The C6 (ESP32-C6 with RISC-V + Wi-Fi 6) has a more flexible RF subsystem but the same software-API constraint at the time of writing.
### 1.2 Pi 5 / Nexmon as the production capture host
The rvCSI platform (ADR-095/096) already vendors a Nexmon-based adapter (`rvcsi-adapter-nexmon`) that captures CSI from BCM43455c0 chips (Pi 5 / Pi 4 / Pi 3B+).

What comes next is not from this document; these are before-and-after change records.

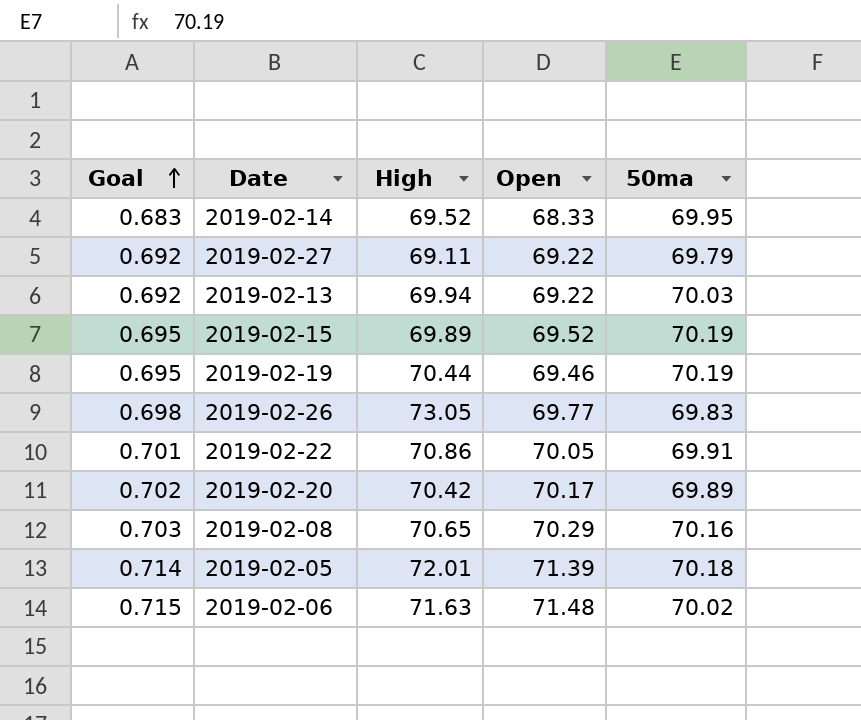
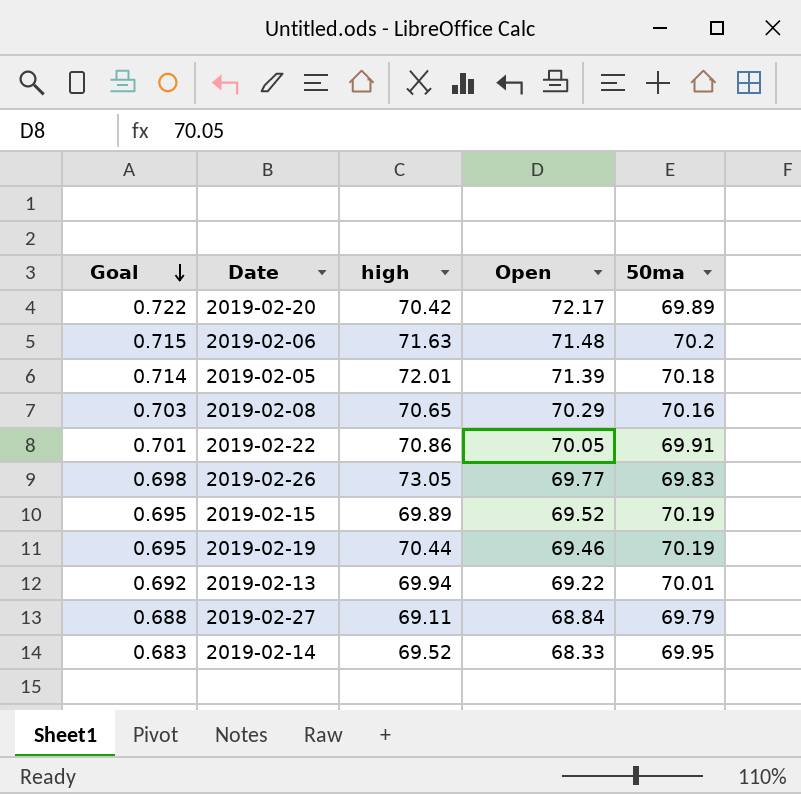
row order: Goal ascending -> Goal descending
column name: High -> high
2019-02-20 | Goal: 0.702 -> 0.722
2019-02-20 | Open: 70.17 -> 72.17
2019-02-06 | 50ma: 70.02 -> 70.2
2019-02-13 | 50ma: 70.03 -> 70.01
2019-02-27 | Goal: 0.692 -> 0.688
2019-02-27 | Open: 69.22 -> 68.84

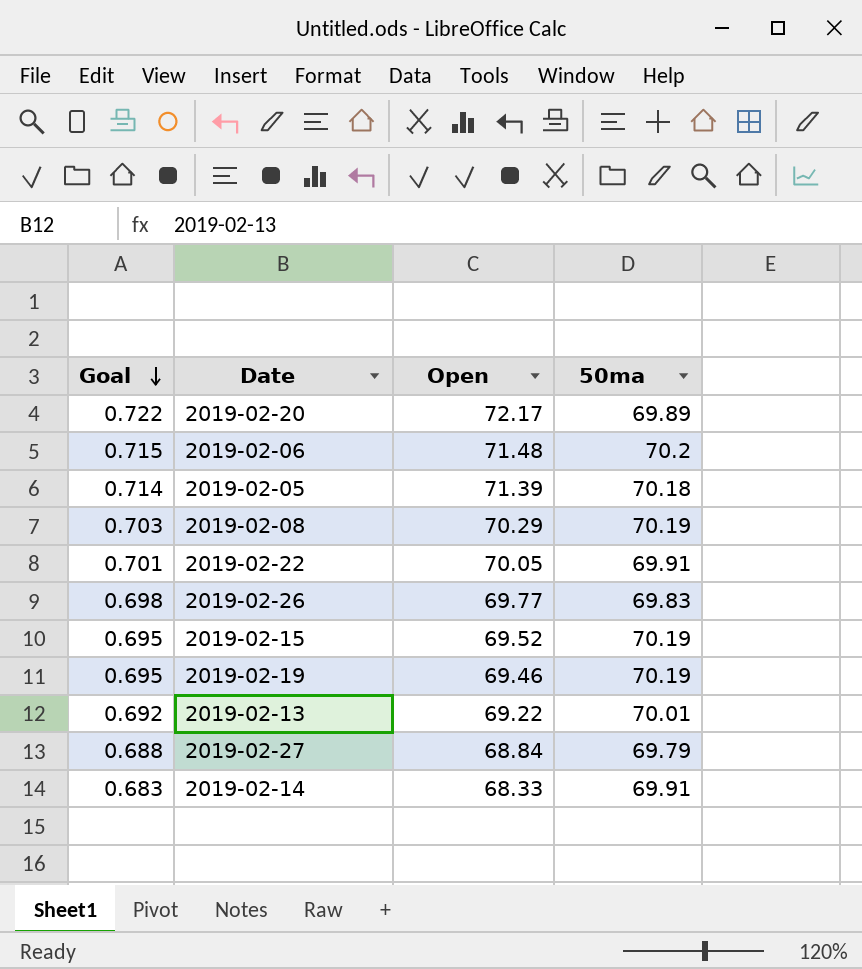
column high | position: 3 -> none
2019-02-08 | 50ma: 70.16 -> 70.19
2019-02-14 | 50ma: 69.95 -> 69.91

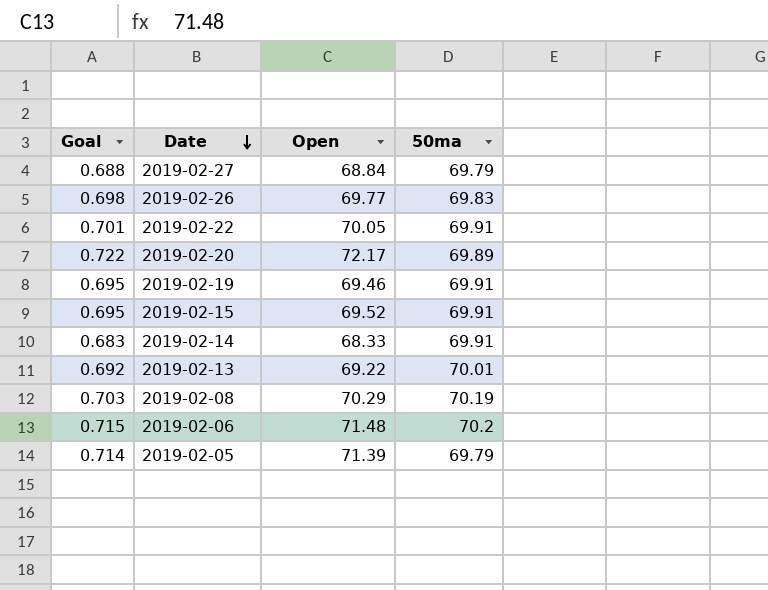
row order: Goal descending -> Date descending
2019-02-19 | 50ma: 70.19 -> 69.91
2019-02-15 | 50ma: 70.19 -> 69.91
2019-02-05 | 50ma: 70.18 -> 69.79

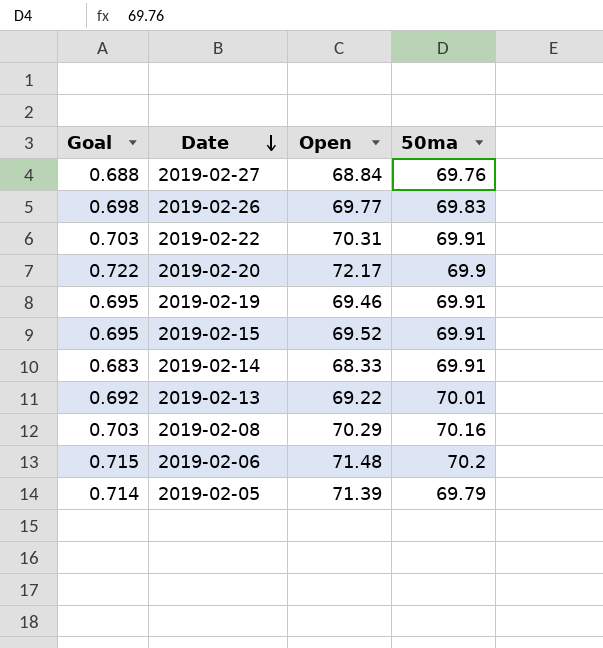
2019-02-27 | 50ma: 69.79 -> 69.76
2019-02-22 | Goal: 0.701 -> 0.703
2019-02-22 | Open: 70.05 -> 70.31
2019-02-20 | 50ma: 69.89 -> 69.9
2019-02-08 | 50ma: 70.19 -> 70.16

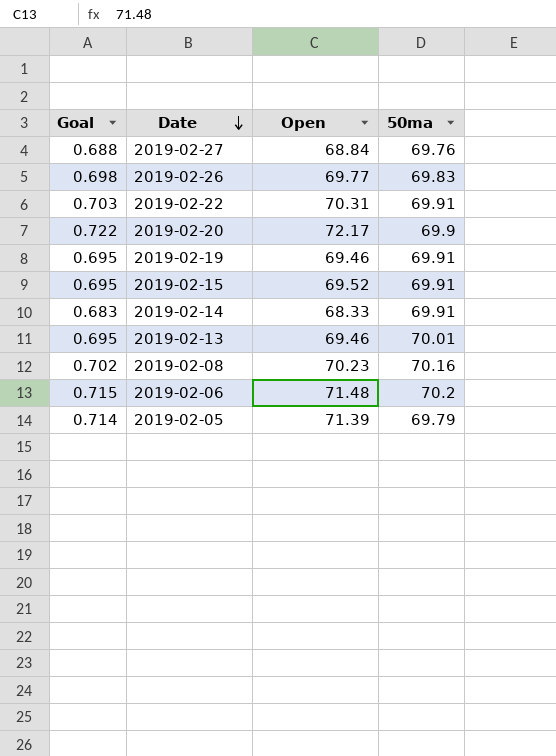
2019-02-13 | Goal: 0.692 -> 0.695
2019-02-13 | Open: 69.22 -> 69.46
2019-02-08 | Goal: 0.703 -> 0.702
2019-02-08 | Open: 70.29 -> 70.23

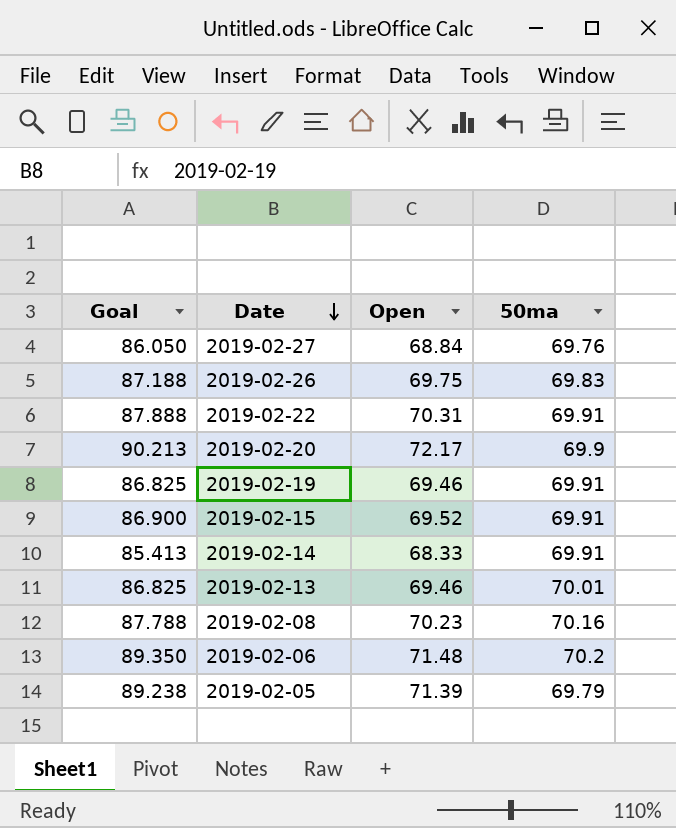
column Goal | formula: [Open] * 0.01 -> [Open] * 1.25
2019-02-26 | Open: 69.77 -> 69.75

Nexmon patches the firmware to surface CSI to userspace and **also surface CBFR frames** — the BFI extension is the same code path with a different filter.
cognitum-v0 (Pi 5 in the fleet, per CLAUDE.local.md) is already running Nexmon + the rvCSI runtime. It is the natural BFLD capture host.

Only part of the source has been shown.